What you will do
Read the records and gather each line that includes "apps".

========================================================================

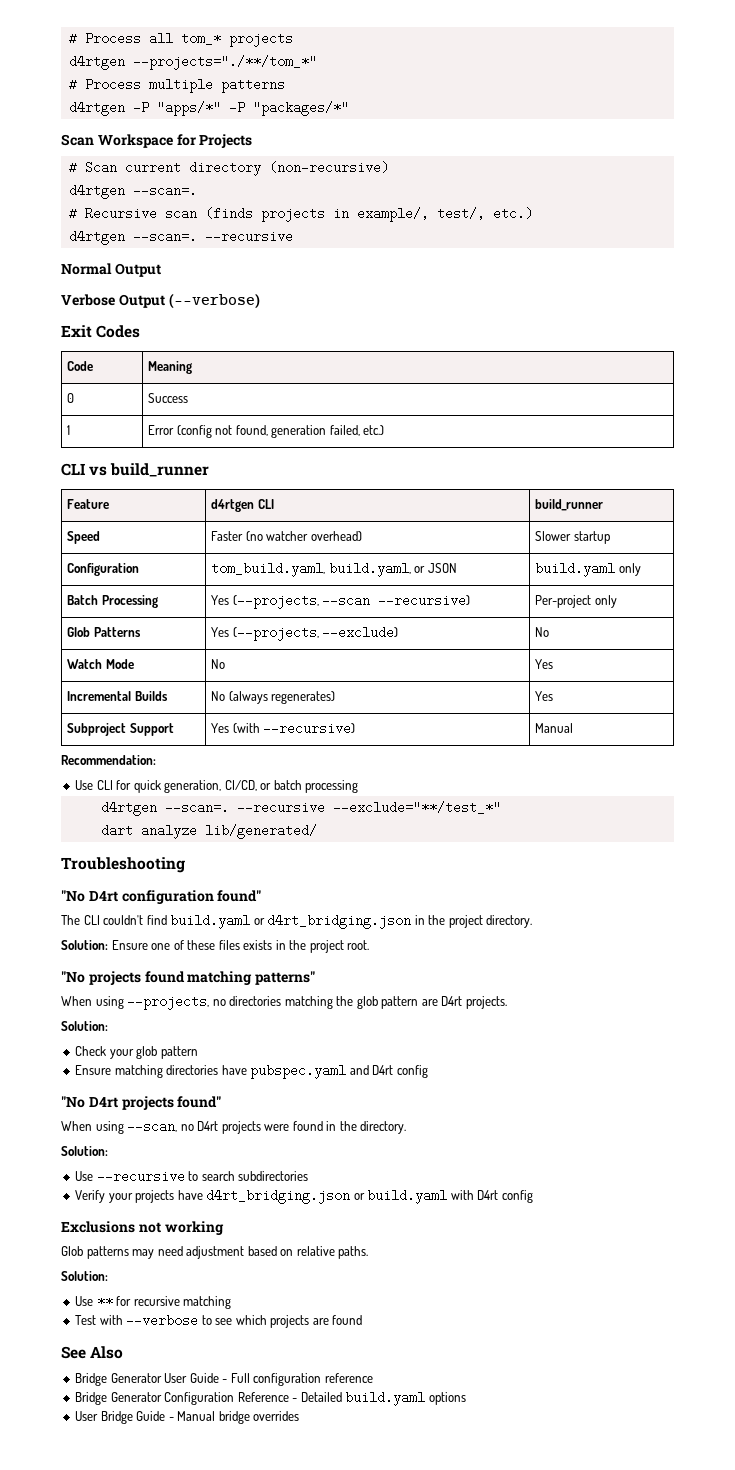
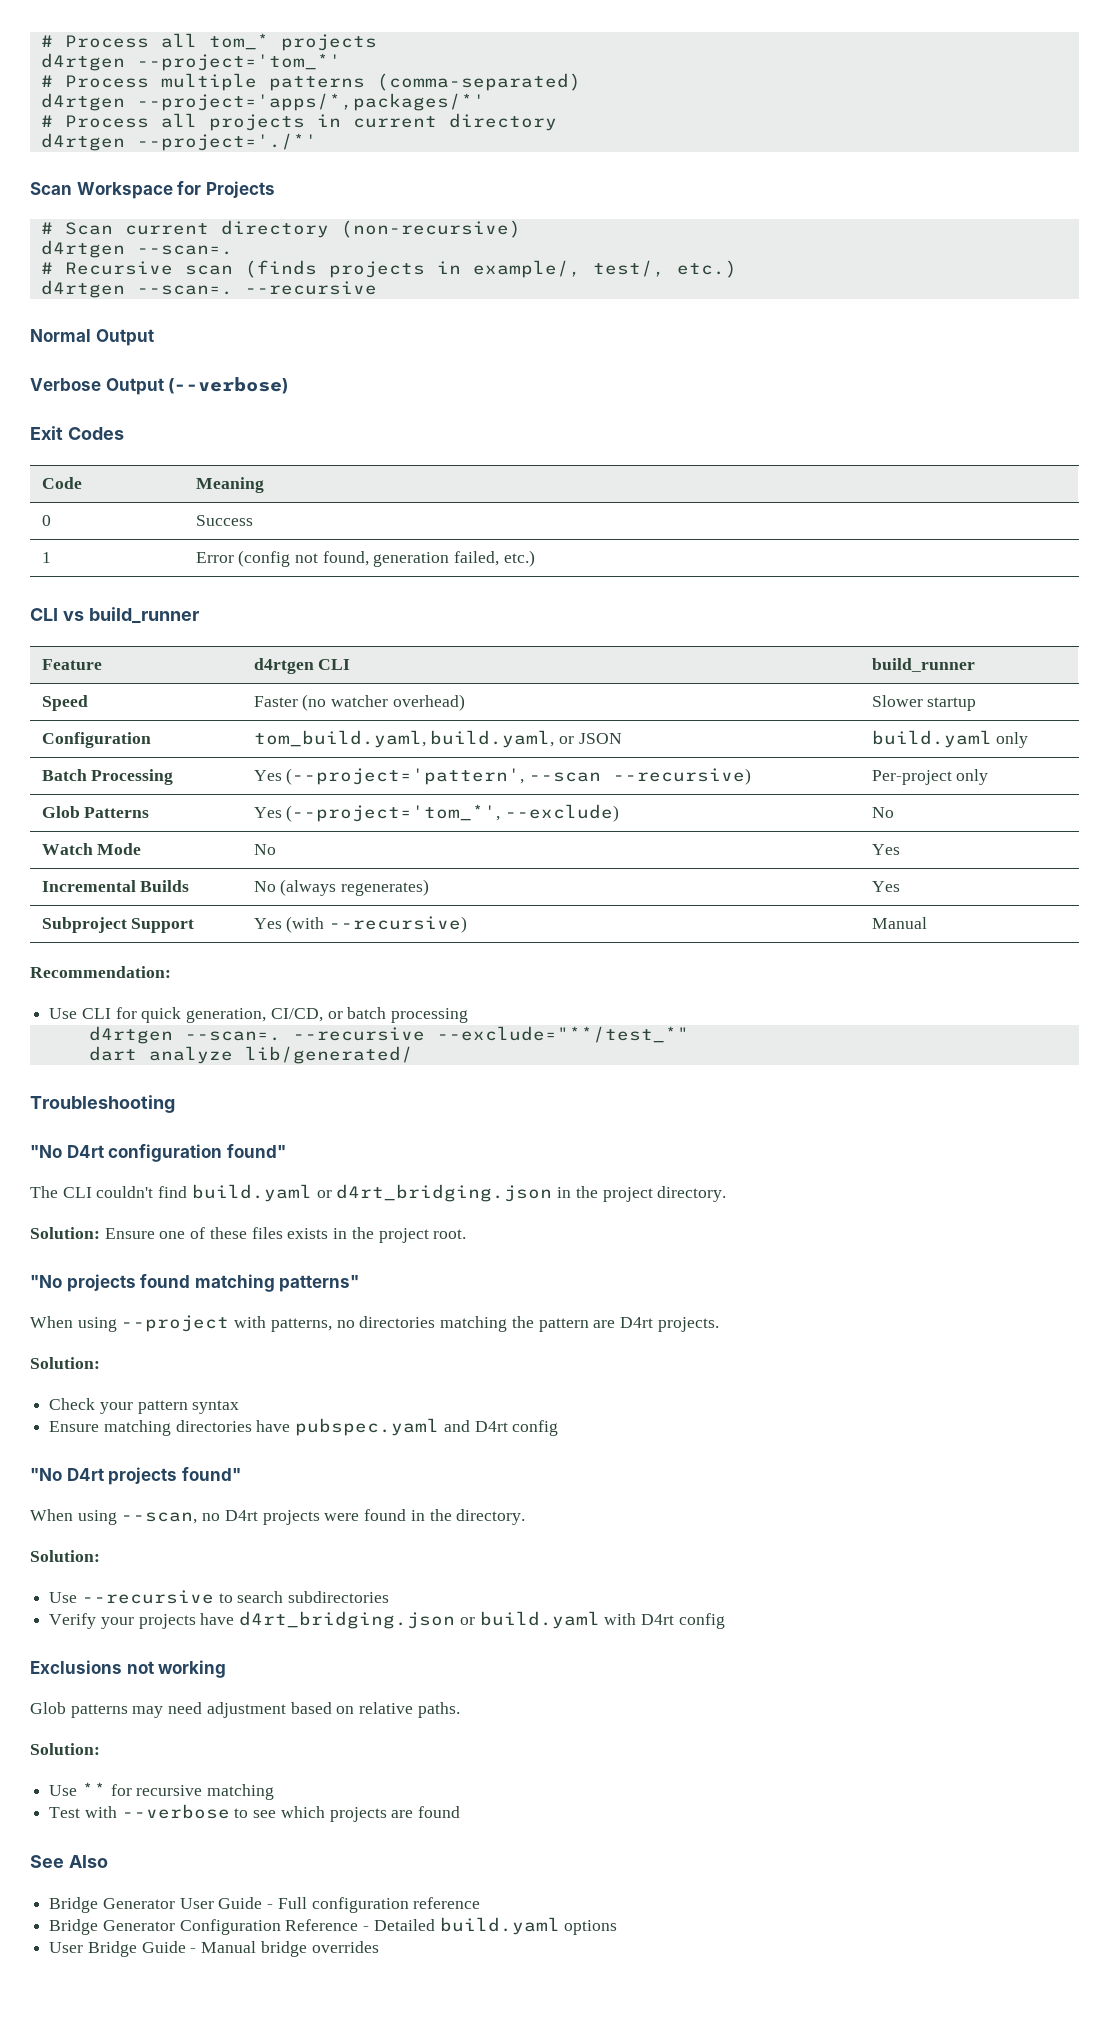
- d4rtgen --projects="./**/tom_*"
+ d4rtgen --project='tom_*'
- # Process multiple patterns
- d4rtgen -P "apps/*" -P "packages/*"
+ # Process multiple patterns (comma-separated)
+ d4rtgen --project='apps/*,packages/*'
+ # Process all projects in current directory
+ d4rtgen --project='./*'
- Batch Processing | Yes (--projects, --scan --recursive) | Per-project only
+ Batch Processing | Yes (--project='pattern', --scan --recursive) | Per-project only
- Glob Patterns | Yes (--projects, --exclude) | No
+ Glob Patterns | Yes (--project='tom_*', --exclude) | No
- When using --projects, no directories matching the glob pattern are D4rt projects.
+ When using --project with patterns, no directories matching the pattern are D4rt projects.
- Check your glob pattern
+ Check your pattern syntax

========================================================================

Task result
- d4rtgen -P "apps/*" -P "packages/*"
+ d4rtgen --project='apps/*,packages/*'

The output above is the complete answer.